ASSIGNED TASK → The line that contains "total: 1339.13 -> 1038.13" and all lines following it to the end of the data below: set these down exactly, and nothing besides.

RECORDS →

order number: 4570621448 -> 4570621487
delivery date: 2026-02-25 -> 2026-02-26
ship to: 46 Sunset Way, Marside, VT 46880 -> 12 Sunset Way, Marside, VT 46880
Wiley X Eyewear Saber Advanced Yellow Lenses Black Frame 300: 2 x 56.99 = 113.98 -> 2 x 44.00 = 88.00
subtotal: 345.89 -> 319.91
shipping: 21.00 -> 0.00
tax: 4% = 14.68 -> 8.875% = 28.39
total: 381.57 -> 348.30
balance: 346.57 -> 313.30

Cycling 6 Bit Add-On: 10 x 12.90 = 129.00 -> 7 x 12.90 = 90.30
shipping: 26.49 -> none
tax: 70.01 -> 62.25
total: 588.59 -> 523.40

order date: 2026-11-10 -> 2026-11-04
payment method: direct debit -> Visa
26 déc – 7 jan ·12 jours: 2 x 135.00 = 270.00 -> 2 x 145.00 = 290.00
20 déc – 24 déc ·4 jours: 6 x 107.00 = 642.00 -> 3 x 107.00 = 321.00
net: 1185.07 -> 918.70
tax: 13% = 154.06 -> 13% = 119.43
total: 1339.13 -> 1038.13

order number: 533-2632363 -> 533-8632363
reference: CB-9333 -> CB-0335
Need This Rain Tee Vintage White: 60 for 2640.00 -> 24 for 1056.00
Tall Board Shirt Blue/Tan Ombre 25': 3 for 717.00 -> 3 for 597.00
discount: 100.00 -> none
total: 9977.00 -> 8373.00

FINAL ANSWER →
total: 1339.13 -> 1038.13

order number: 533-2632363 -> 533-8632363
reference: CB-9333 -> CB-0335
Need This Rain Tee Vintage White: 60 for 2640.00 -> 24 for 1056.00
Tall Board Shirt Blue/Tan Ombre 25': 3 for 717.00 -> 3 for 597.00
discount: 100.00 -> none
total: 9977.00 -> 8373.00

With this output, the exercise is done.